**MATERIAL TO PROCESS**
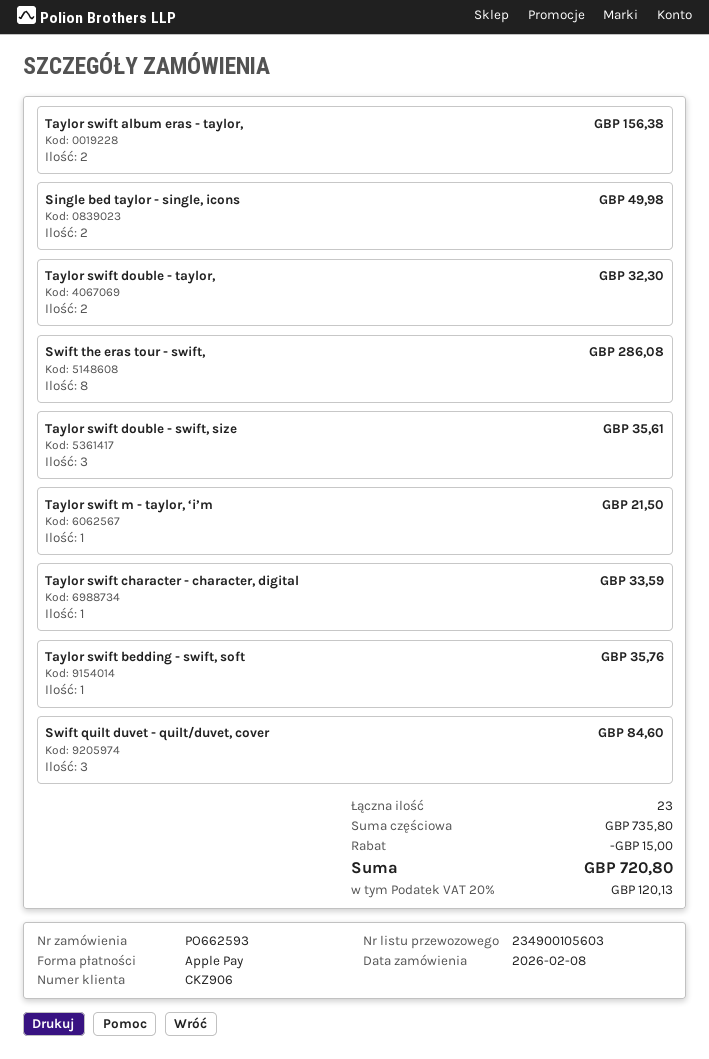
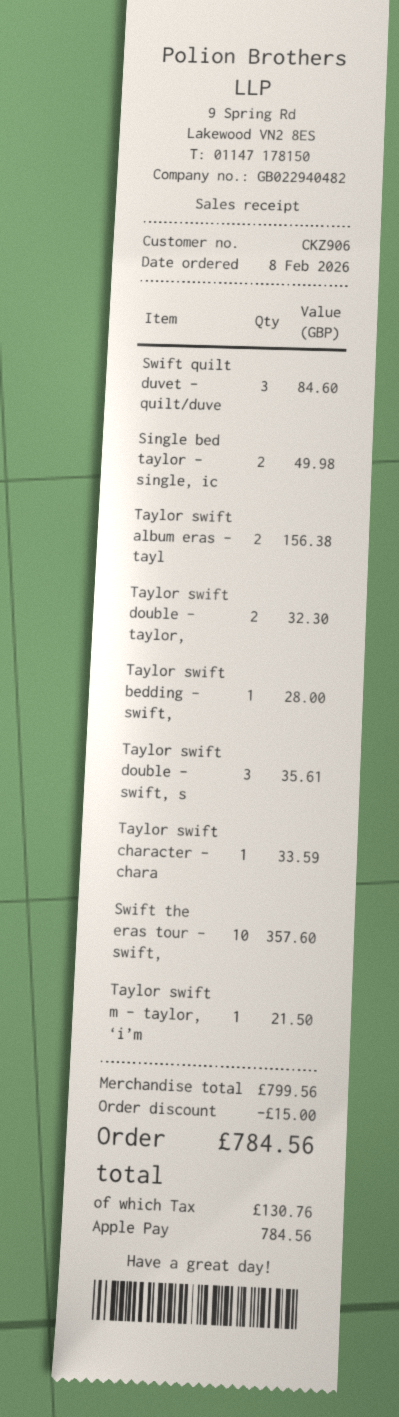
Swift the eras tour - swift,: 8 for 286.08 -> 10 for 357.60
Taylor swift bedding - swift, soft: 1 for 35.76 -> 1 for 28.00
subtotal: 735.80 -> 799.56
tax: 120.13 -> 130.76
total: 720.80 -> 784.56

**YOUR OBJECTIVE**
The data above must be written out again without alteration, and the pictures in them must be excluded.

**EXERCISE RESULT**
Swift the eras tour - swift,: 8 for 286.08 -> 10 for 357.60
Taylor swift bedding - swift, soft: 1 for 35.76 -> 1 for 28.00
subtotal: 735.80 -> 799.56
tax: 120.13 -> 130.76
total: 720.80 -> 784.56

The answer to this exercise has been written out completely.